Your objective: Your answer must be every line of the data that contains "head".
═════ Raw data
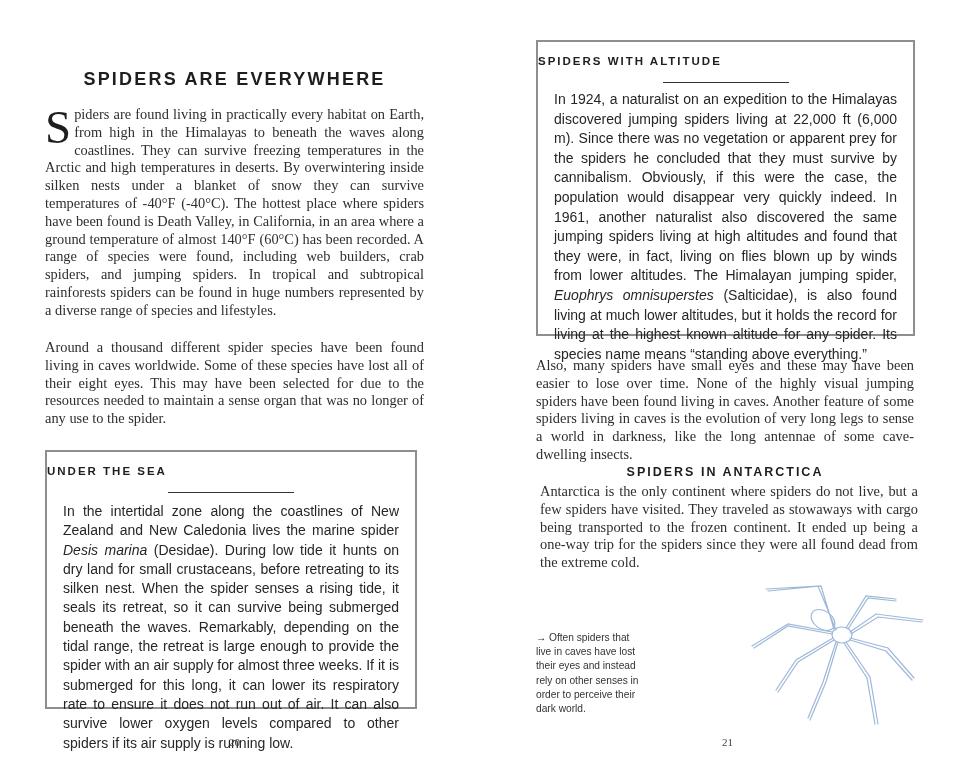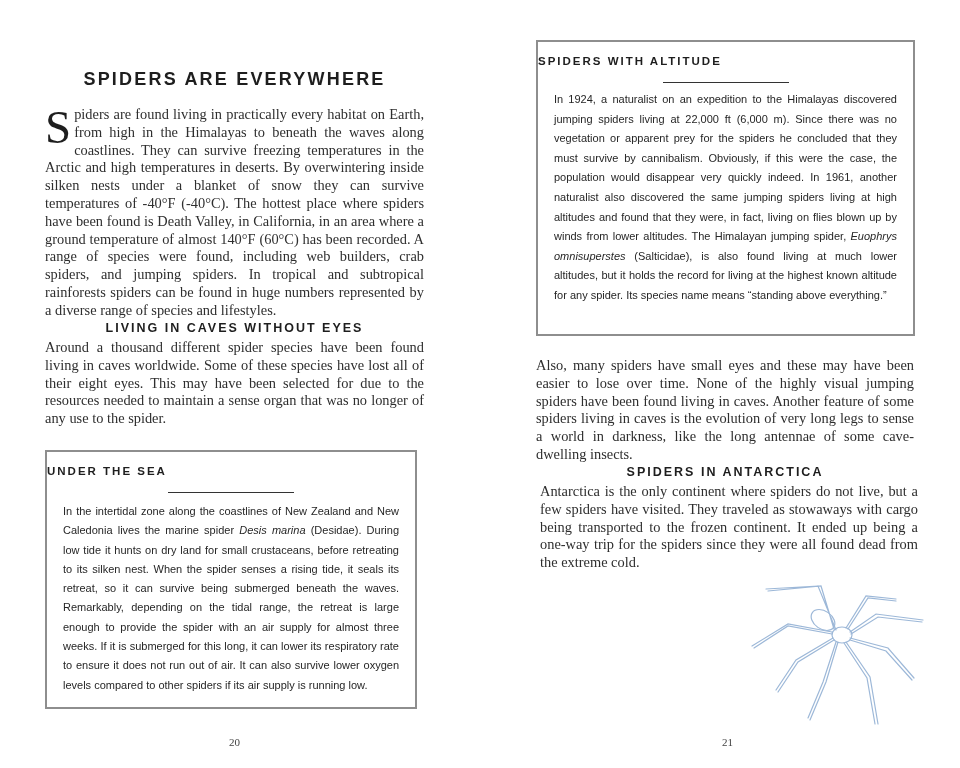--- a/index.html
+++ b/index.html
@@ -26,7 +26,7 @@
   #box-alt { left:56px; top:40px; width:379px; height:296px; }
   .box-head { position:absolute; left:0; right:0; top:13px; text-align:left; font-size:11.5px; font-weight:bold; letter-spacing:2px; color:#1e1e1e; }
   .box-rule { position:absolute; left:50%; width:126px; margin-left:-63px; top:40px; height:1px; background:#333; }
-  .box-text { position:absolute; left:16px; right:16px; top:50px; font-size:11px; line-height:19.3px; text-align:justify; color:#262626; }
+  .box-text { position:absolute; left:16px; right:16px; top:50px; font-size:14px; line-height:19.3px; text-align:justify; color:#262626; }
   #box-alt .box-text { top:48px; line-height:19.6px; }
 
   .right-cont { position:absolute; left:56px; width:378px; top:357px; }

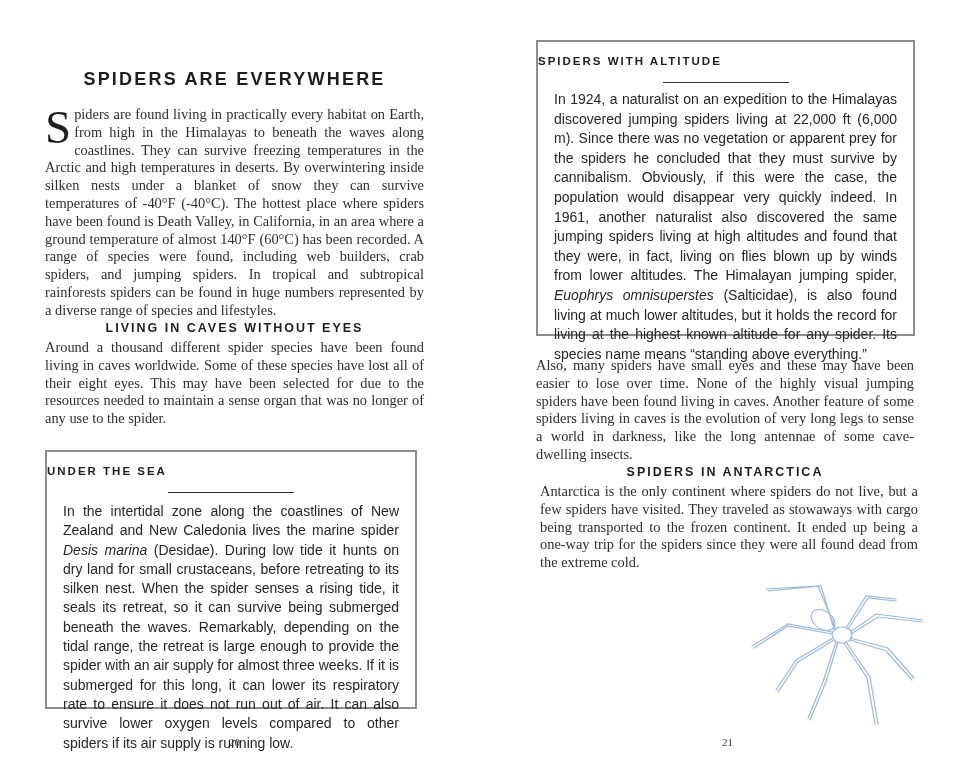--- a/index.html
+++ b/index.html
@@ -50,7 +50,6 @@
     <span class="dropcap">S</span><span>piders are found living in practically every habitat on Earth, from high in the Himalayas to beneath the waves along coastlines. They can survive freezing temperatures in the Arctic and high temperatures in deserts. By overwintering inside silken nests under a blanket of snow they can survive temperatures of -40°F (-40°C). The hottest place where spiders have been found is Death Valley, in California, in an area where a ground temperature of almost 140°F (60°C) has been recorded. A range of species were found, including web builders, crab spiders, and jumping spiders. In tropical and subtropical rainforests spiders can be found in huge numbers represented by a diverse range of species and lifestyles.</span>
   </div>
 
-  <div class="caves-head subhead sans">LIVING IN CAVES WITHOUT EYES</div>
   <div class="caves-text body-text serif">Around a thousand different spider species have been found living in caves worldwide. Some of these species have lost all of their eight eyes. This may have been selected for due to the resources needed to maintain a sense organ that was no longer of any use to the spider.</div>
 
   <div class="box" id="box-sea">

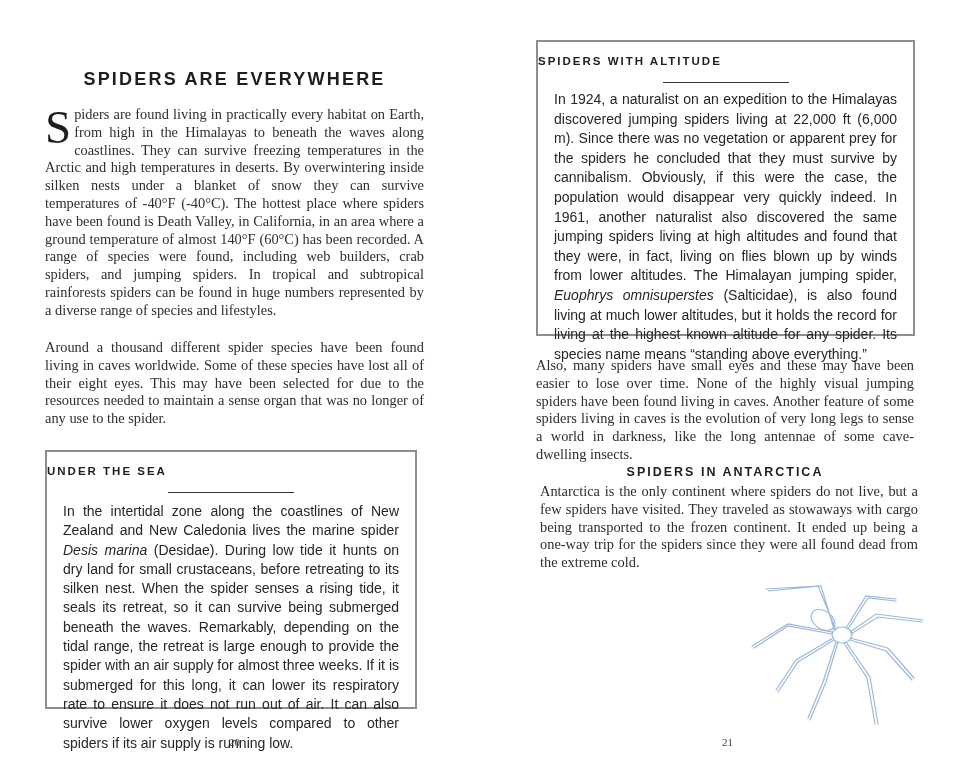--- a/index.html
+++ b/index.html
@@ -73,6 +73,10 @@
   <div class="ant-head subhead sans">SPIDERS IN ANTARCTICA</div>
   <div class="ant-text body-text serif">Antarctica is the only continent where spiders do not live, but a few spiders have visited. They traveled as stowaways with cargo being transported to the frozen continent. It ended up being a one-way trip for the spiders since they were all found dead from the extreme cold.</div>
 
+  <div class="caption sans">
+    <span>→</span>
+    <span>Often spiders that live in caves have lost their eyes and instead rely on other senses in order to perceive their dark world.</span>
+  </div>
 
   <svg class="spider" viewBox="0 0 200 160" fill="none" stroke="#9db8d8" stroke-width="1.2" stroke-linecap="round">
     <ellipse cx="85" cy="48" rx="13" ry="9" transform="rotate(35 85 48)"></ellipse>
══════════
Answer box:
   .box-head { position:absolute; left:0; right:0; top:13px; text-align:left; font-size:11.5px; font-weight:bold; letter-spacing:2px; color:#1e1e1e; }
-  <div class="caves-head subhead sans">LIVING IN CAVES WITHOUT EYES</div>
   <div class="ant-head subhead sans">SPIDERS IN ANTARCTICA</div>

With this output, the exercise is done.